When the tram reaches the Green Dormitory, I step off sluggishly, my hand closed around the wire daffodil in my pocket. My eyes droop as I enter the elevator and ride it to my floor. All I want is to collapse into bed and sleep, because waiting for Dad has become unbearable. Every second without him feels like fresh pain, something I have to endure before I can finally earn the right to fall into his arms.

On the third floor, I trudge groggily to my suite. As soon as I enter, the scent of daffodils greets me with the sweetness of a faraway dream. I smile faintly, half-thinking Edmund must have sent a bouquet, until I hear a voice in the salon.

“Loredana?”

My head rushes with blood, and I shake it, certain I must be imagining his voice. Still, my heart hammers as I push through the doorway. And there he is—just as he always was after I finished a duel, waiting for me outside the piste with a smile and a bouquet of daffodils, whether I won or lost. Now he’s here again, ready to catch me after the final touch, after the longest duel of my life.

“D-Dad.” The word comes out in a sob. “I thought y-you were coming tonight?”

He shrugs, almost shyly. “I missed you.”

I stagger forward, my tears so heavy that his shape blurs before me. Dad sets down the daffodils, hurries toward me, and catches me as if I were still a child. I press my face to his chest, breathing in his familiar scent between sobs, clinging tighter and tighter until the heartache inside me begins to ease: the longing for Waldsten Mansion, for its endless corridors where I left memories like fingerprints; for the rose garden blooming wildly in the first weeks of spring; for the pine forest and the crooked roof of the tree fort Vivian, Hillaire, and I built in its center.

Because I have Dad back now.

And home is wherever he is.

Dad and I spend the day in my suite, talking from morning into late afternoon. Between breakfast and lunch, which I finally have the appetite to finish, he tells me about his plans for the Governor’s campaign and how he’s working discreetly through a Brasscoat contact to uncover the plea deal Harrison took, hoping to help him.

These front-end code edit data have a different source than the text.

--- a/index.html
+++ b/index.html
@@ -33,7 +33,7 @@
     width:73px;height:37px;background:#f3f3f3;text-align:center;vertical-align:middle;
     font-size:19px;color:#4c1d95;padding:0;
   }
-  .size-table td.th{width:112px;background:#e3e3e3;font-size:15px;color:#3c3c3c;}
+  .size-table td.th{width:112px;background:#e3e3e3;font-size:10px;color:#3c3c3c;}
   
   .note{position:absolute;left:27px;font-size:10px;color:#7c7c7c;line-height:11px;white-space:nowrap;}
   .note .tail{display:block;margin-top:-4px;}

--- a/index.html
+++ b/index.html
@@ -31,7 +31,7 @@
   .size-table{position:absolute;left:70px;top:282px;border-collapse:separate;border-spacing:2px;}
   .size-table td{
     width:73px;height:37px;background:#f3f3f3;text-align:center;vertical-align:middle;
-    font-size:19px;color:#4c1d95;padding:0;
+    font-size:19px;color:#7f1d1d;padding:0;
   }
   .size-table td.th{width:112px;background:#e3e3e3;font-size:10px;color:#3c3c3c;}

I’m mostly content to listen, smiling in a daze of happiness as I watch his face, half-afraid it isn’t real. When he asks me questions, I answer. I tell him about Edmund, that I’m no longer in his entourage but that we’re on good terms, even after he found out about Charles. The only thing I keep secret is my Aegis. Jerome said I could tell Dad about it, but I’d rather wait until we fly home. I twist my Blood Ring around my thumb, feeling the weight of the Aegis inside it as Dad takes a call about the progress of the political response to the Ranger attacks in the Green District. Eventually, exhaustion pulls me down, and I curl up on the sofa with my head againsta pillow. I drift off to sleep to the familiar sound of Dad’s baritone voice, like I did so many times in the living room of Waldsten Mansion. I sleep so deeply and dreamlessly that it feels like I only dozed off for a few minutes. But when I wake, blinking into the bright sun, I realize I’ve slept through the night. It’s morning, the day of the Ovation Ceremony, when the academic awards will be handed out.